Data

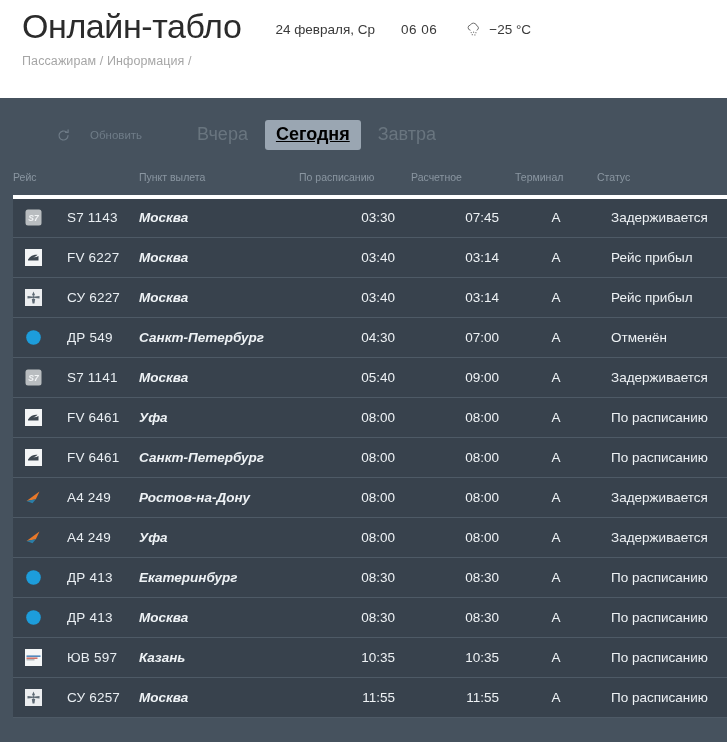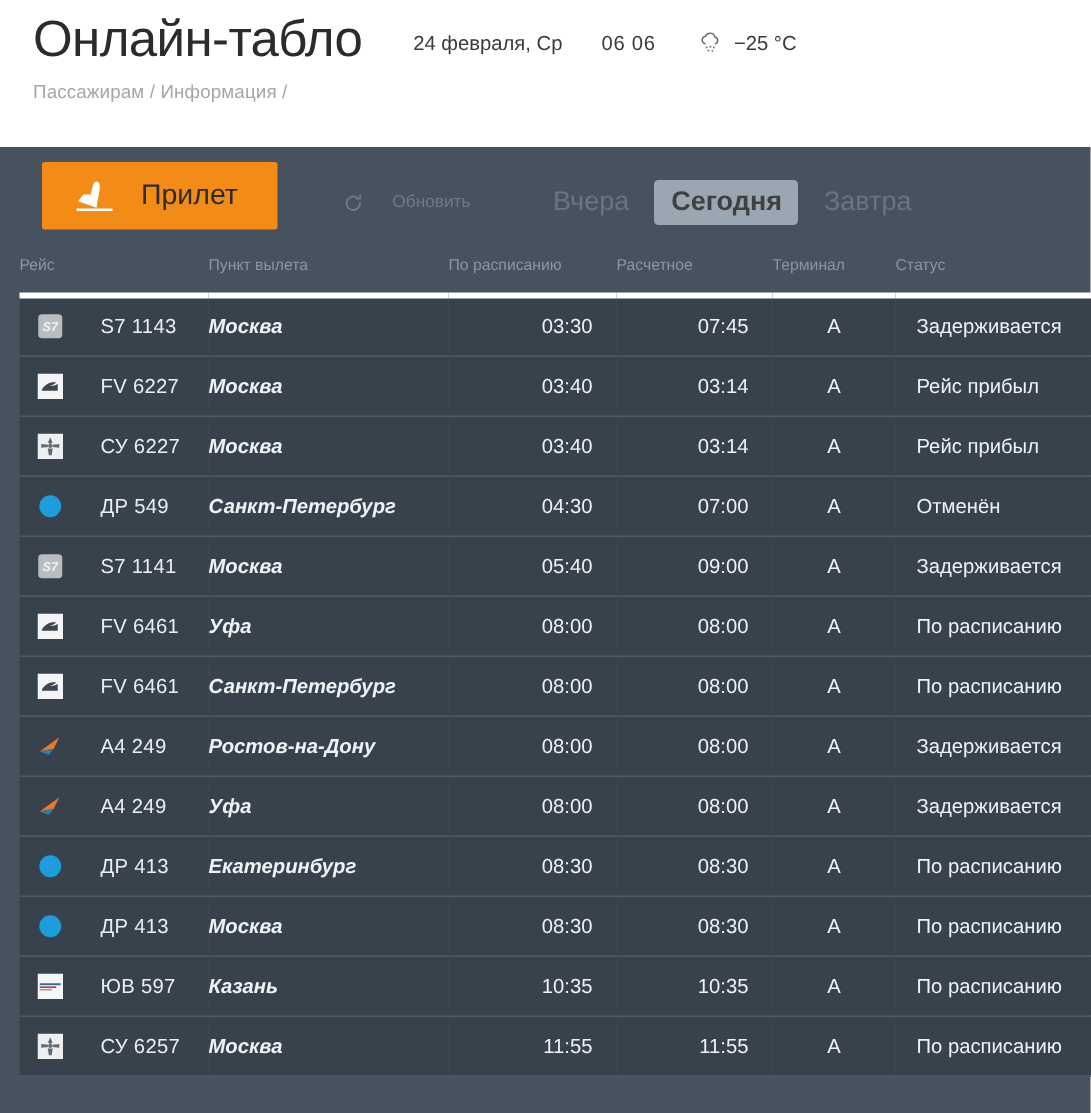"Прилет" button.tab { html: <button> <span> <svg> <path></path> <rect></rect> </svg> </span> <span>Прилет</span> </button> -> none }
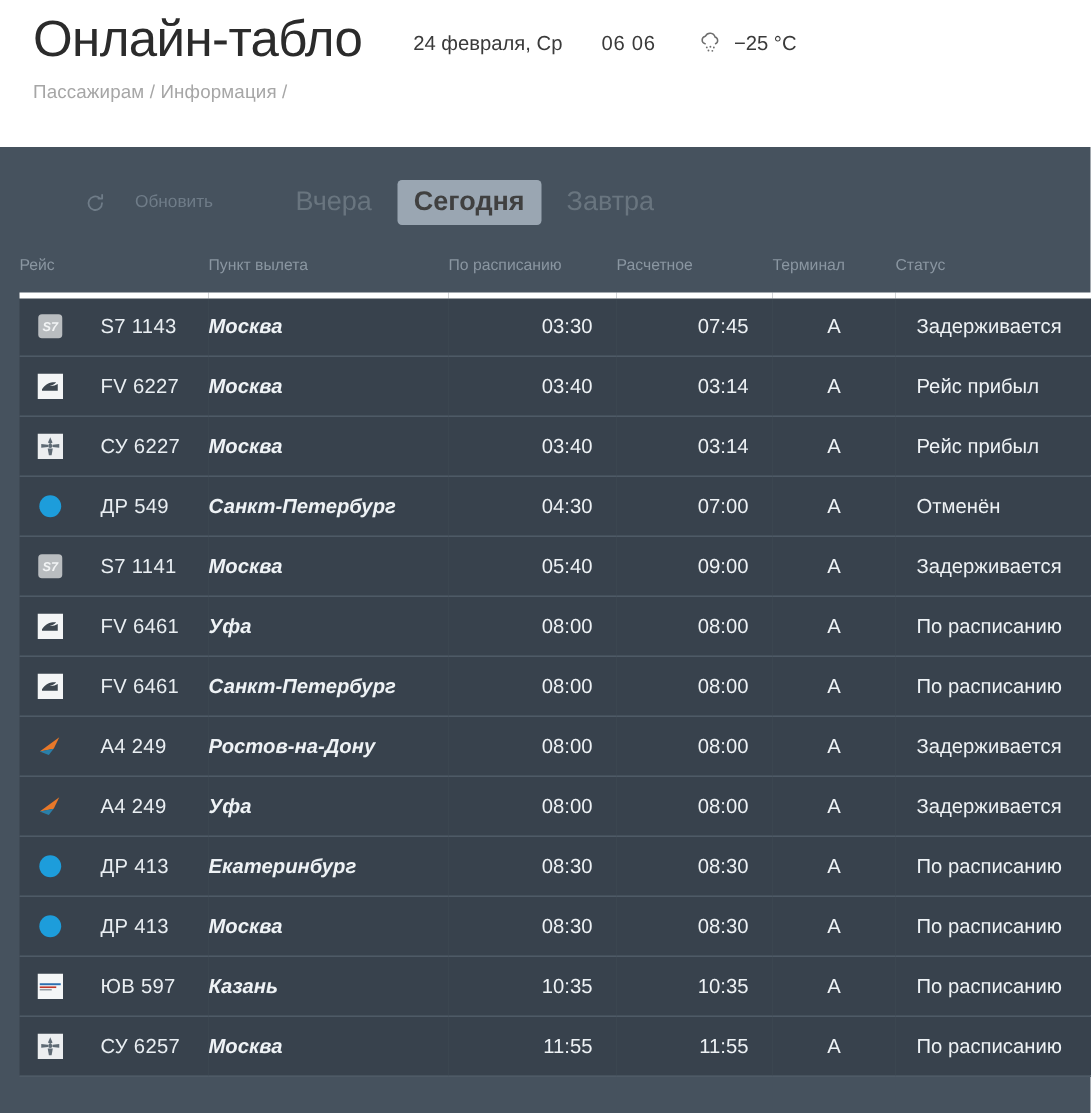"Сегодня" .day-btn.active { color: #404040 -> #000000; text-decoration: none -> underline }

* * *

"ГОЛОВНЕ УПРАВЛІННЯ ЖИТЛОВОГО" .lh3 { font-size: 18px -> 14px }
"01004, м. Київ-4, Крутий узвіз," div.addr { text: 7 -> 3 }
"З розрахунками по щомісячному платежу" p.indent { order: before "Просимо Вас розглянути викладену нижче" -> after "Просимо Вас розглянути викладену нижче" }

What the task asks
Out of the listing above, reproduce exactly the lines from the one with "font-size: 18px ->" up to and including the one with "розрахунками по щомісячному".

Response box
"ГОЛОВНЕ УПРАВЛІННЯ ЖИТЛОВОГО" .lh3 { font-size: 18px -> 14px }
"01004, м. Київ-4, Крутий узвіз," div.addr { text: 7 -> 3 }
"З розрахунками по щомісячному платежу" p.indent { order: before "Просимо Вас розглянути викладену нижче" -> after "Просимо Вас розглянути викладену нижче" }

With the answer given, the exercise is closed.